(Stored dataset items)
++++
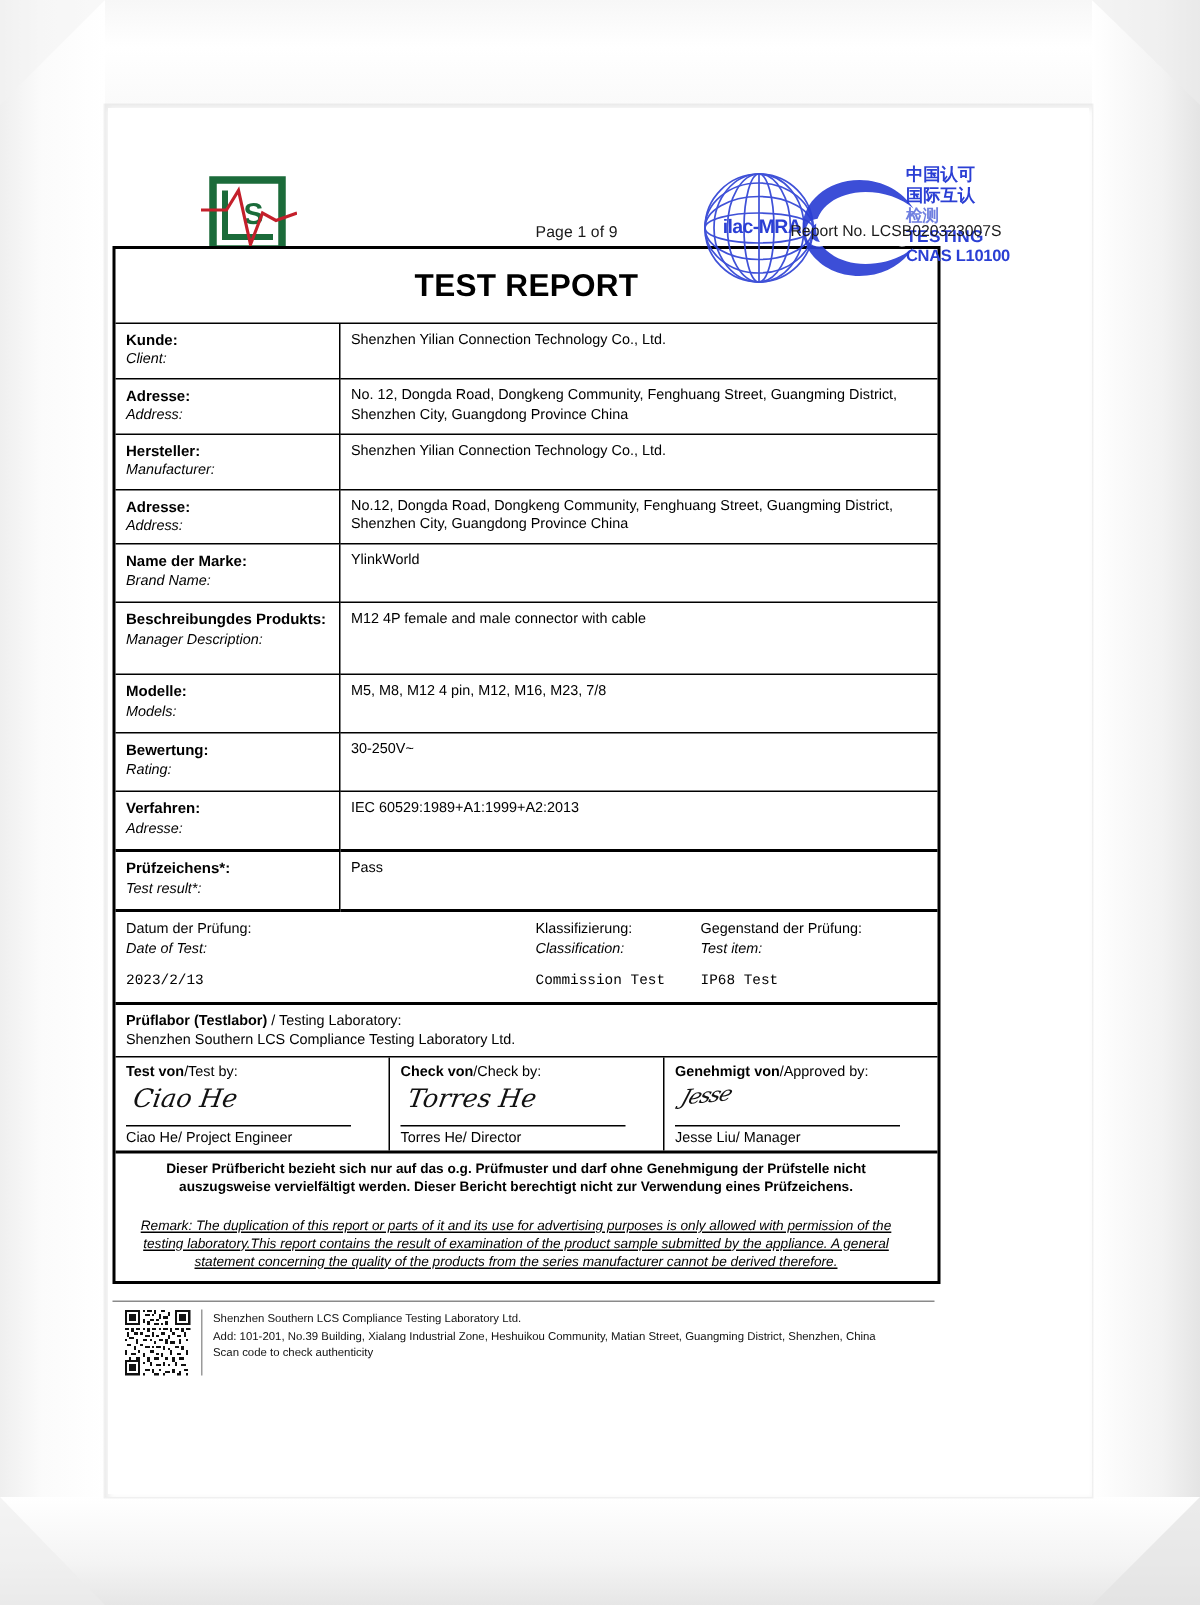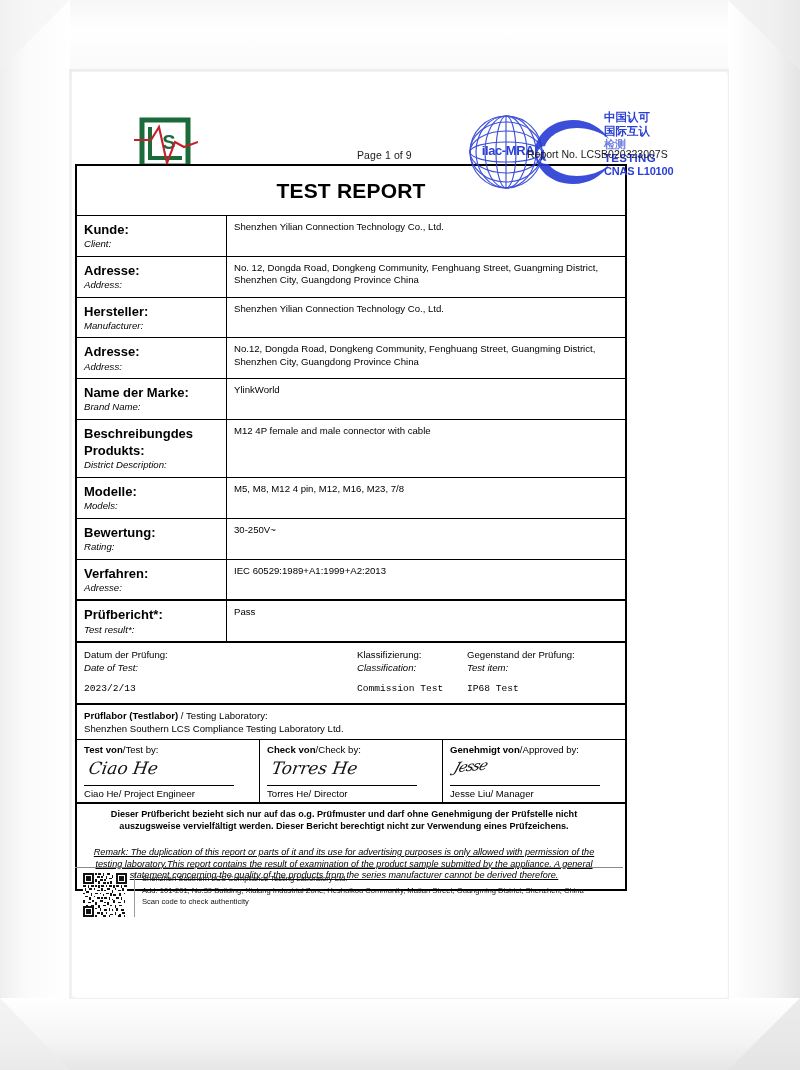--- a/index.html
+++ b/index.html
@@ -165,7 +165,7 @@
     width: 135px;
     border-right: 1px solid #000;
   }
-  td.lbl .de { font-weight: bold; font-size: 13px; display: block; }
+  td.lbl .de { font-weight: bold; font-size: 10px; display: block; }
   td.lbl .en { font-style: italic; font-size: 9.6px; display: block; }
   td.val {
     padding-top: 9px;

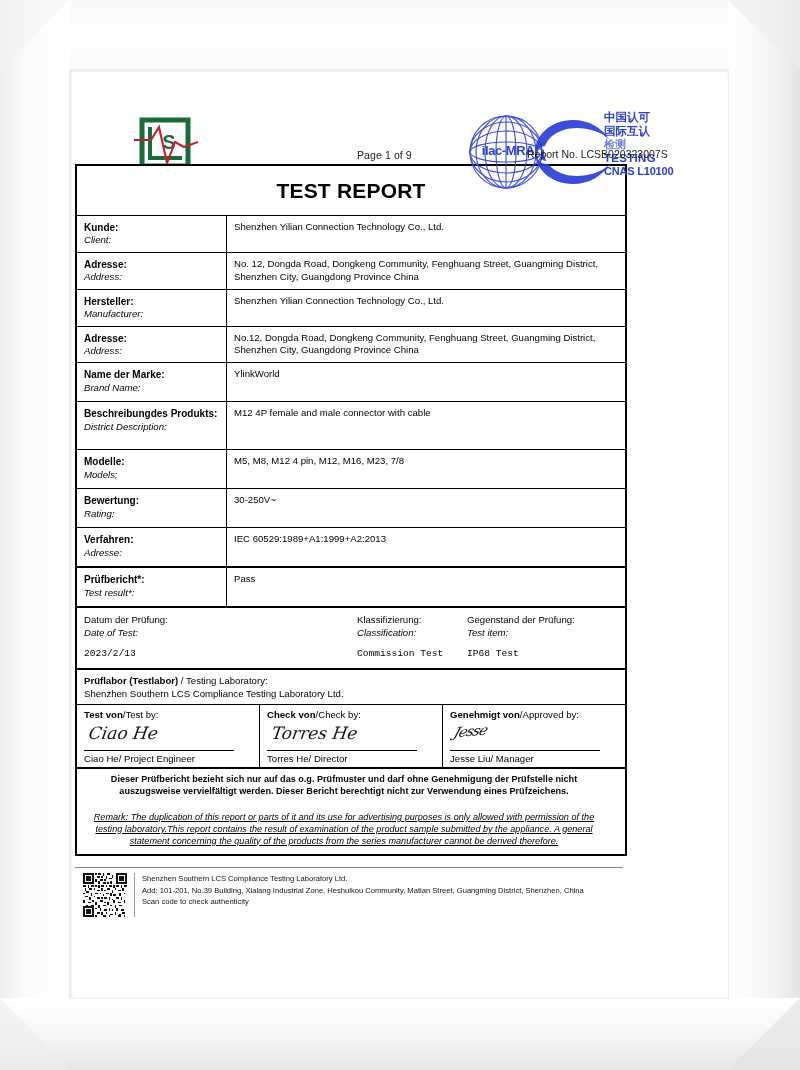--- a/index.html
+++ b/index.html
@@ -401,7 +401,7 @@
         <tr class="taller">
           <td class="lbl">
             <span class="de">Beschreibungdes Produkts:</span>
-            <span class="en">District Description:</span>
+            <span class="en">Manager Description:</span>
           </td>
           <td class="val">M12 4P female and male connector with cable</td>
         </tr>

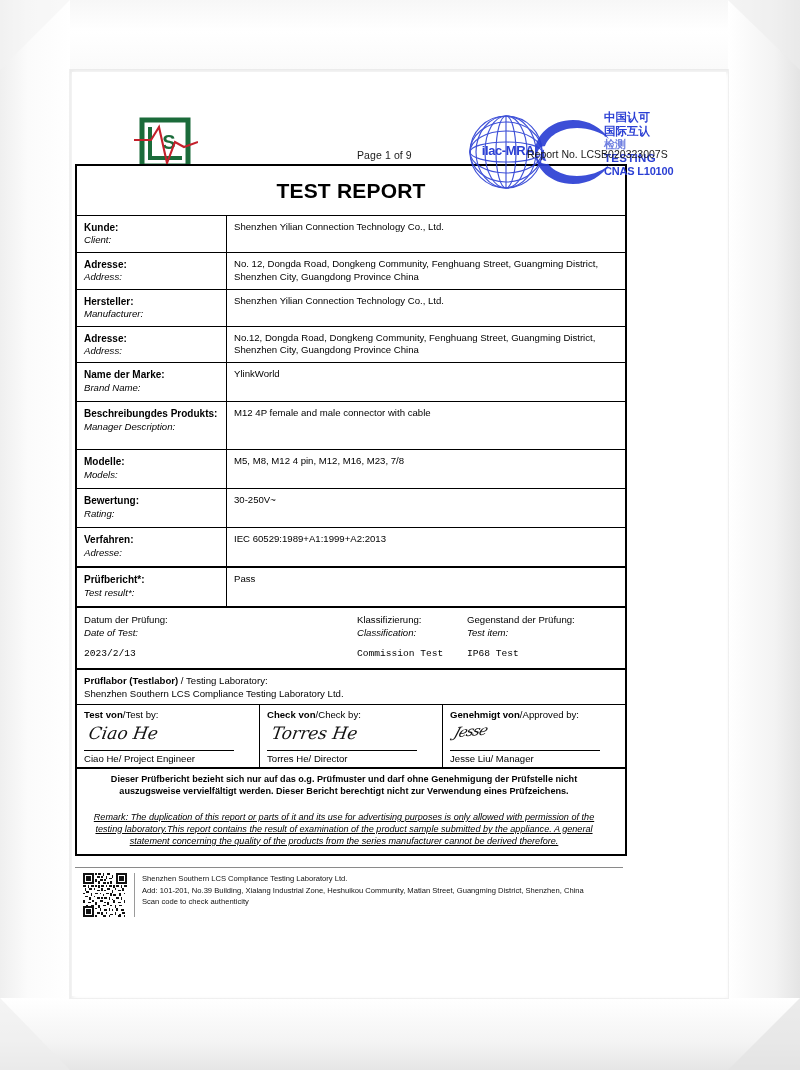--- a/index.html
+++ b/index.html
@@ -428,7 +428,7 @@
         </tr>
         <tr class="result tall">
           <td class="lbl">
-            <span class="de">Prüfbericht*:</span>
+            <span class="de">Prüfzeichens*:</span>
             <span class="en">Test result*:</span>
           </td>
           <td class="val">Pass</td>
++++
- _Exercise instructions_: Go through the entries and return each line where the word "weight" occurs.

- _Output of the task_:
-  td.lbl .de { font-weight: bold; font-size: 13px; display: block; }
+  td.lbl .de { font-weight: bold; font-size: 10px; display: block; }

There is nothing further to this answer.